■ **Task goal**: Among the entries beneath this sentence, how many lines include the word "TokenCreate"? Only the number is wanted.

■ **Information**:
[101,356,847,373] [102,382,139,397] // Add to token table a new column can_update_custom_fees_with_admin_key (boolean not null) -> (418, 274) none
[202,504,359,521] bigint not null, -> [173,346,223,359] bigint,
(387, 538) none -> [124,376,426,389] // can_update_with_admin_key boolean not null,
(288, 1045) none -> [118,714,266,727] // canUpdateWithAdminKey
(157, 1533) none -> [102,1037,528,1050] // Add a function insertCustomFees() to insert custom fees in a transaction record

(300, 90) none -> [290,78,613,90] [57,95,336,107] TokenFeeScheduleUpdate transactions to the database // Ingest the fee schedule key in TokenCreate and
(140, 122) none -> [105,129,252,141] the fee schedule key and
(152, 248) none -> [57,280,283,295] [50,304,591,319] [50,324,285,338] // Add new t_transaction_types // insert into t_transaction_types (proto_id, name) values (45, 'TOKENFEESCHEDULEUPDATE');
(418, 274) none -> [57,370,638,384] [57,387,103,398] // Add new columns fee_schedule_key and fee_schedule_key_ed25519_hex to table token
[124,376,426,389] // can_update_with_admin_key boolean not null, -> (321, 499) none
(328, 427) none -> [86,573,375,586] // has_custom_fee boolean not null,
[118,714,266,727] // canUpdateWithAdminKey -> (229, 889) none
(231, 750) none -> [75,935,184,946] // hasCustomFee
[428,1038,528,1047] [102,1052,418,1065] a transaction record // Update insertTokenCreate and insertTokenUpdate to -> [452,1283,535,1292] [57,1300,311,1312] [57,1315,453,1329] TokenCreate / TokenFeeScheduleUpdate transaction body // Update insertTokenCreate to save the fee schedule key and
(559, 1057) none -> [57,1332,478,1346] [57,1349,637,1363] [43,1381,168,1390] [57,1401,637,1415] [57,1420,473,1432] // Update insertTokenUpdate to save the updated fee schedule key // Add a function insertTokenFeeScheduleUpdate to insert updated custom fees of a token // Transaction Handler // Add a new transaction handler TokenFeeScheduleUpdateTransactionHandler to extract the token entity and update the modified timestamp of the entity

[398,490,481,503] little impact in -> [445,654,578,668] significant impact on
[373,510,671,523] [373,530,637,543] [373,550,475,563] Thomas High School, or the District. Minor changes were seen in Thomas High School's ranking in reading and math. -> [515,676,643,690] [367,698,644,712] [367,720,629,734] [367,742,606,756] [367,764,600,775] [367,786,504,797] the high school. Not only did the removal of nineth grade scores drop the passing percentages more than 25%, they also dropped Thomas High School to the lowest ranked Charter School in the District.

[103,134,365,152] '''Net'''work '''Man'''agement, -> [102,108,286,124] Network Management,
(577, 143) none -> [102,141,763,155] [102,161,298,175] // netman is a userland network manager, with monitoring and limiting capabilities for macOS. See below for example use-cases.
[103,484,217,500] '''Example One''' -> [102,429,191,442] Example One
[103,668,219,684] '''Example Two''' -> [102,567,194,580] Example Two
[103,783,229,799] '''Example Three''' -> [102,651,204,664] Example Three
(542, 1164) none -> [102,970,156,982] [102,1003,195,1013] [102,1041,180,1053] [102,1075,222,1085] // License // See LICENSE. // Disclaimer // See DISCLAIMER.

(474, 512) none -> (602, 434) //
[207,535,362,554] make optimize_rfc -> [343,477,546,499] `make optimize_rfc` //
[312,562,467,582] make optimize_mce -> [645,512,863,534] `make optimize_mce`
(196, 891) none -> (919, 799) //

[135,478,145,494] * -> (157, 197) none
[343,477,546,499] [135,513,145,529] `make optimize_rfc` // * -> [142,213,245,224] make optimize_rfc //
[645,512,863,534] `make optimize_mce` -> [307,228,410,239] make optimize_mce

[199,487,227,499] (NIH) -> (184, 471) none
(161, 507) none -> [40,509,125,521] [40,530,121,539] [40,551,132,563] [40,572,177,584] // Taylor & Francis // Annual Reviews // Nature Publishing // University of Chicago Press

■ **Answer to the exercise**: 2